What's Happening?
The US private credit market is experiencing increased strain, with business development companies (BDCs) reporting worsening unrealised losses and elevated non-cash interest payments. A Reuters analysis revealed that aggregate unrealised losses reached
2.35% of net asset value in Q1 2026, the steepest decline since mid-2022. Payment-in-kind (PIK) income remains high, indicating liquidity stress among borrowers. Major lenders like Investcorp Credit Management BDC and FS KKR Capital Corp have reported significant exposure to credit deterioration, with unrealised losses and PIK income affecting their portfolios.
Why It's Important?
The rising unrealised losses and persistent PIK income in the US private credit market signal potential liquidity pressures and future credit impairments.

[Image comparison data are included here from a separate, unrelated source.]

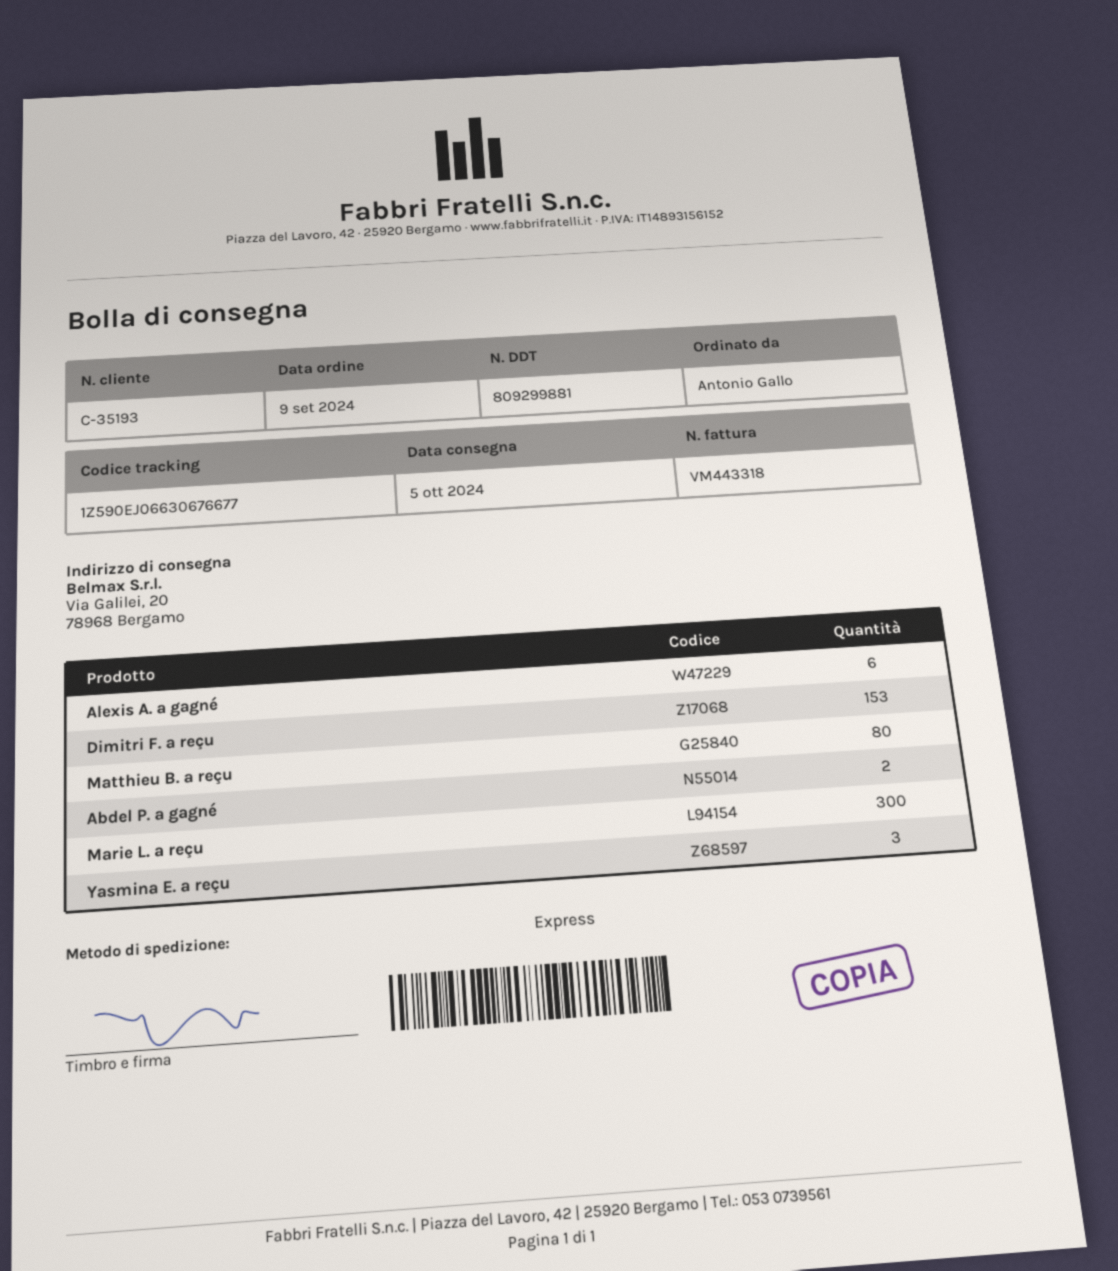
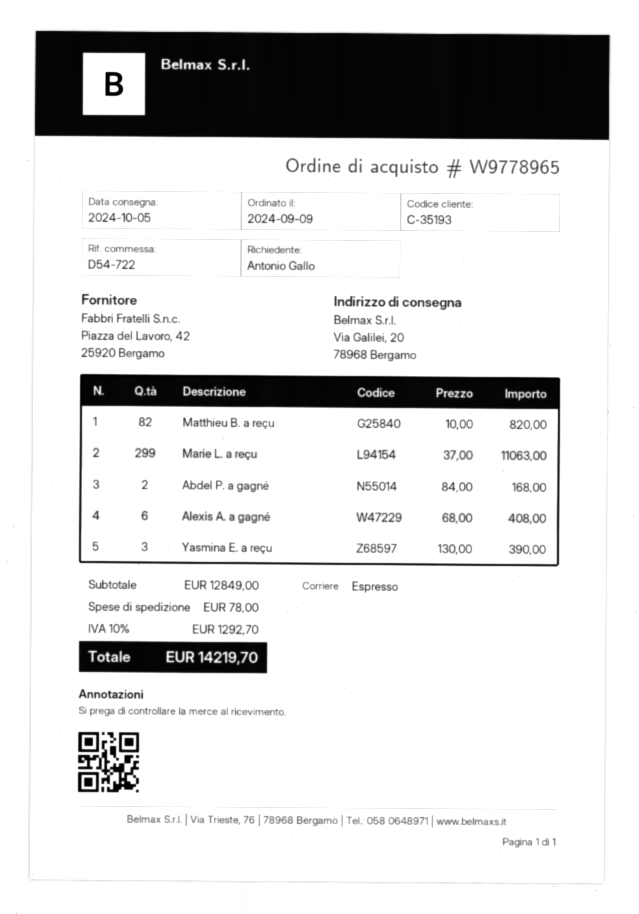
Dimitri F. a reçu: 153 -> none
Matthieu B. a reçu: 80 -> 82
Marie L. a reçu: 300 -> 299

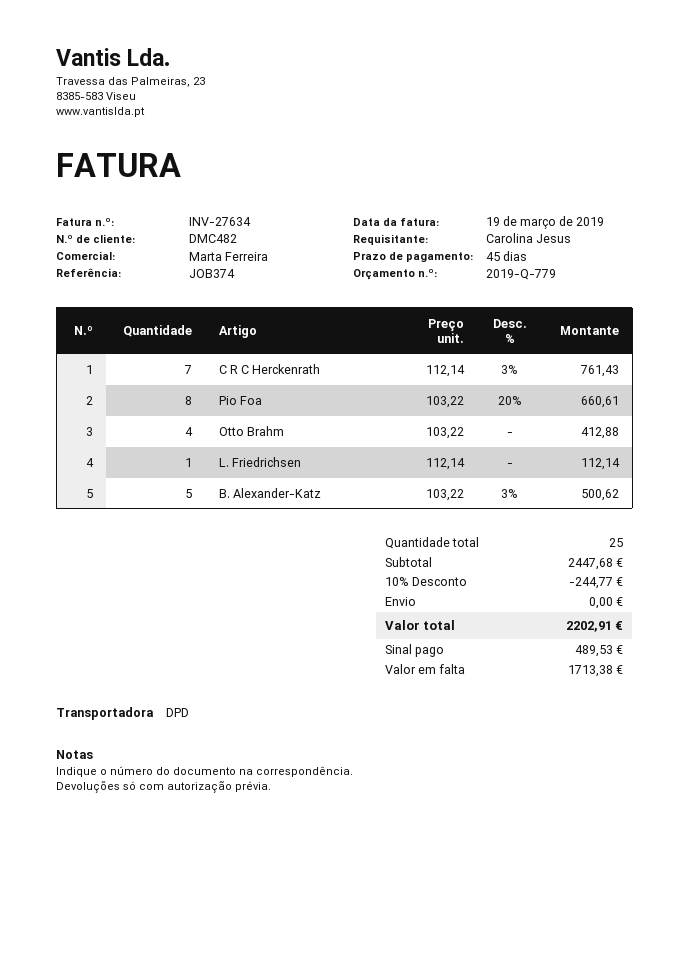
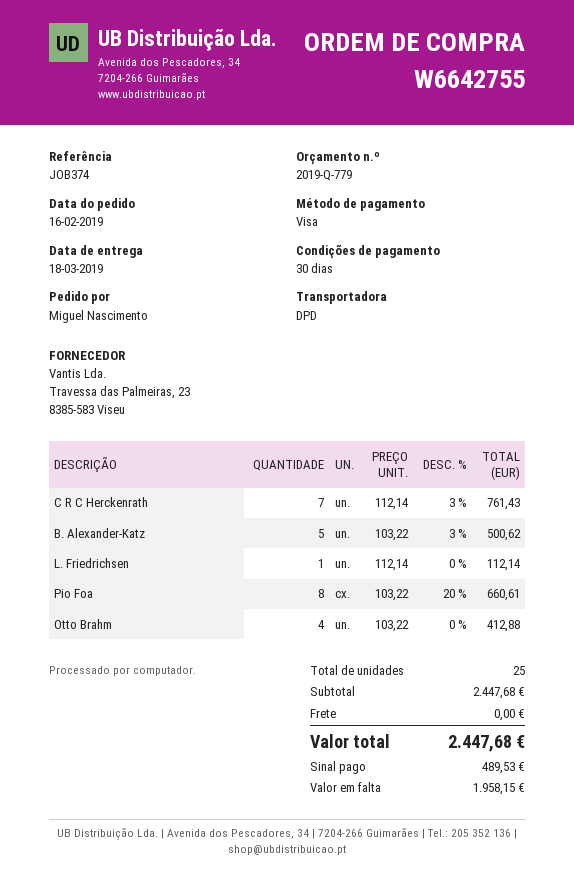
payment terms: 45 days -> 30 days
ordered by: Carolina Jesus -> Miguel Nascimento
discount: 10% = 244.77 -> none
total: 2202.91 -> 2447.68
balance: 1713.38 -> 1958.15

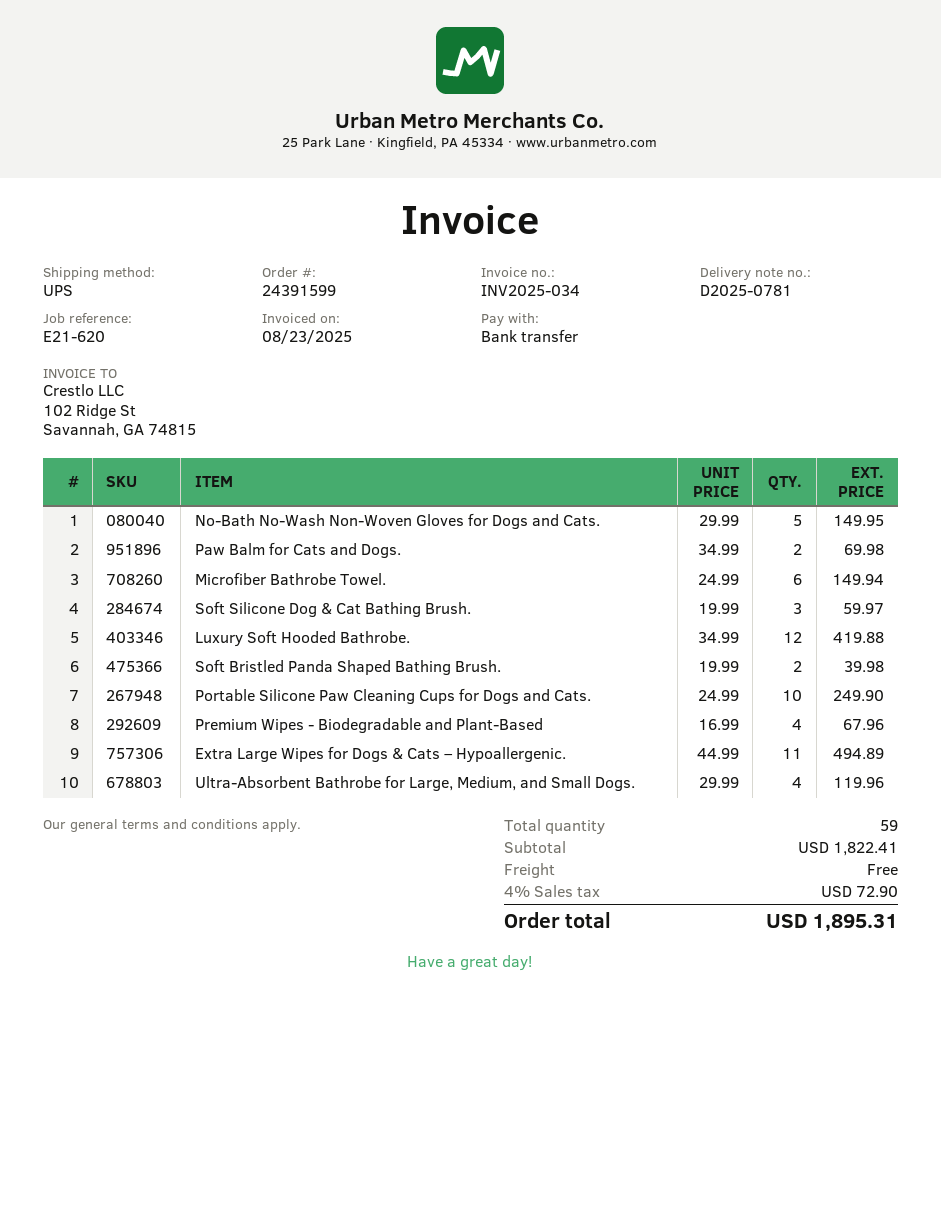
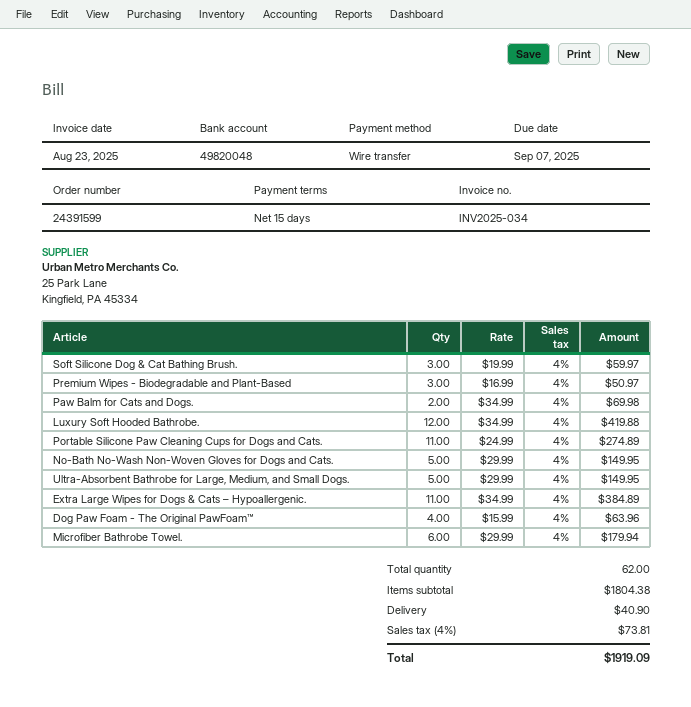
Microfiber Bathrobe Towel.: 6 x 24.99 = 149.94 -> 6 x 29.99 = 179.94
Soft Bristled Panda Shaped Bathing Brush.: 2 x 19.99 = 39.98 -> none
Portable Silicone Paw Cleaning Cups for Dogs and Cats.: 10 x 24.99 = 249.90 -> 11 x 24.99 = 274.89
Premium Wipes - Biodegradable and Plant-Based: 4 x 16.99 = 67.96 -> 3 x 16.99 = 50.97
Extra Large Wipes for Dogs & Cats – Hypoallergenic.: 11 x 44.99 = 494.89 -> 11 x 34.99 = 384.89
Ultra-Absorbent Bathrobe for Large, Medium, and Small Dogs.: 4 x 29.99 = 119.96 -> 5 x 29.99 = 149.95
Dog Paw Foam - The Original PawFoam™: none -> 4 x 15.99 = 63.96
total quantity: 59 -> 62
subtotal: 1822.41 -> 1804.38
shipping: 0.00 -> 40.90
tax: 4% = 72.90 -> 4% = 73.81
total: 1895.31 -> 1919.09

This situation reflects broader challenges in sponsor-backed lending portfolios, exacerbated by higher interest rates and refinancing difficulties. Credit rating agencies warn that reliance on deferrable interest structures could strain liquidity if cash earnings fall short. The current environment may represent the early stages of a broader credit cycle, impacting highly leveraged deals, particularly in software and AI-exposed sectors.
What's Next?
As the private credit market continues to face stress, lenders may need to reassess their exposure to deferrable interest structures and consider strategies to mitigate liquidity risks. The ongoing pressure could lead to tighter refinancing markets and increased valuation sensitivity, particularly in sectors vulnerable to economic shifts. Stakeholders may need to prepare for potential credit impairments and explore alternative funding solutions.